Ongecorrigeerd stenogram
Ongecorrigeerd stenogram. (Aan dit verslag kunnen geen rechten worden ontleend). Tweede Kamer, 25ste vergadering, Woensdag 23 november 2005
De heer Rouvoet (ChristenUnie): “Dan kom ik bij een heel ander punt, het leenrecht van kleine bibliotheken. Het is even schakelen, ik herken dat. Het kan toch niet zo zijn dat kleine bibliotheken, vaak op het platteland en vaak drijvend op vrijwilligers, een geweldige naheffing krijgen. De minister zegt nu dat er wel een betalingsregeling getroffen kan worden voor deze bibliotheken, die vaak op specifieke doelgroepen gericht zijn. Dat is sympathiek, maar onbevredigend. Op dit punt zal collega Van der Staaij zo dadelijk mede namens mij een motie indienen. Ik verwijs graag naar zijn toelichting, dan scheelt het hem een paar seconden en niet mij.”
De heer Van der Staaij (SGP): “In het wetgevingsoverleg heb ik de aandacht gevraagd voor de positie van vrijwilligersbibliotheken. In zijn beantwoording gaat de minister onvoldoende op de eigenlijke problematiek in. Met het treffen van een betalingsregeling alleen blijft er een disproportionele last op die bibliotheken drukken. Vandaar dat ik hierover de volgende motie indien.”

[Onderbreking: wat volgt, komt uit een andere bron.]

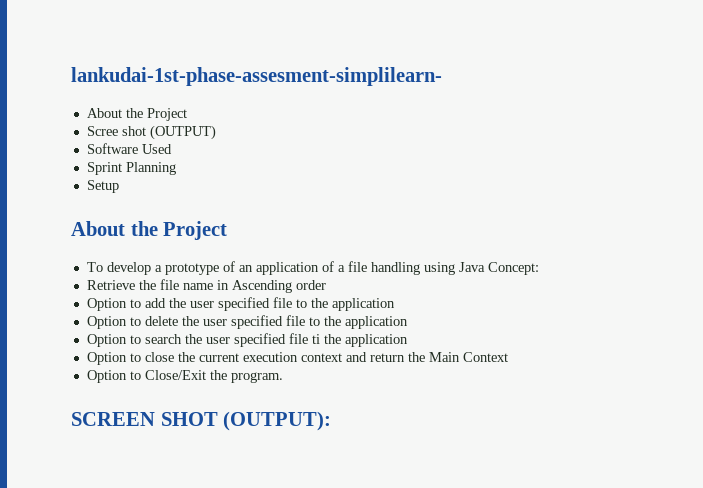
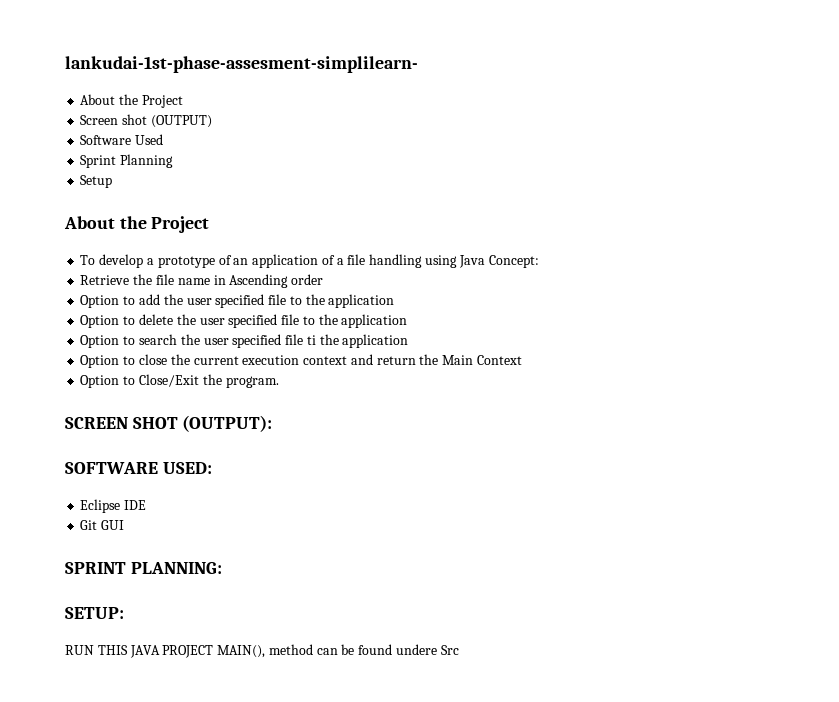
[86,126,118,136] Scree -> [80,115,119,125] Screen
(332, 421) none -> [65,462,212,474] [80,499,147,513] [80,520,125,530] [65,562,222,574] [65,607,124,619] [65,644,459,658] // SOFTWARE USED: // Eclipse IDE // Git GUI // SPRINT PLANNING: // SETUP: // RUN THIS JAVA PROJECT MAIN(), method can be found undere Src

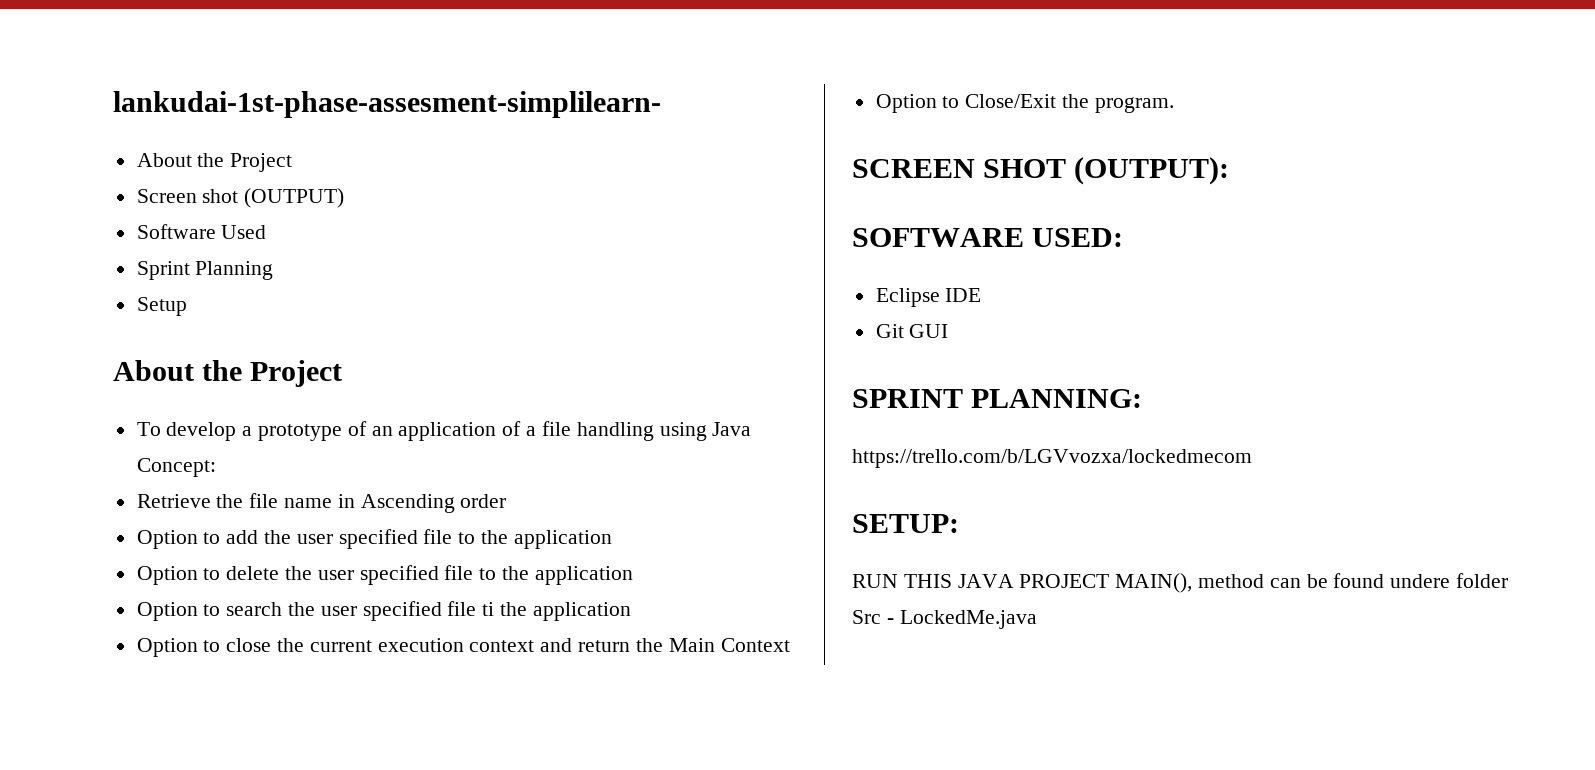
(222, 568) none -> [852,449,1252,468] // https://trello.com/b/LGVvozxa/lockedmecom
[440,645,459,655] Src -> [1456,573,1509,588] [852,610,1037,629] folder Src - LockedMe.java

“De Kamer, gehoord de beraadslaging,
overwegende dat een groot aantal kleinere niet-openbare bibliotheken die zich richten op een specifieke doelgroep in hun bestaan worden bedreigd door de vordering van leenrechtvergoedingen, die bovendien met terugwerkende kracht plaatsvindt;
overwegende dat deze bibliotheken hierdoor onevenredig zwaar worden getroffen, mede omdat zij werken met vrijwilligers en zij veelal niet gesubsidieerd worden;
verzoekt de regering te bevorderen dat hiervoor een oplossing wordt gevonden door verruiming van het vrijstellingenbeleid, dan wel het schrappen van terugwerkende kracht onder waarborging van gelijkwaardige toegang tot subsidiemogelijkheden als openbare bibliotheken,
en gaat over tot de orde van de dag.
De voorzitter: Deze motie is voorgesteld door de leden Van der Staaij en Rouvoet. Naar mij blijkt, wordt zij voldoende ondersteund. Zij krijgt nr. 50 (30300-VI).”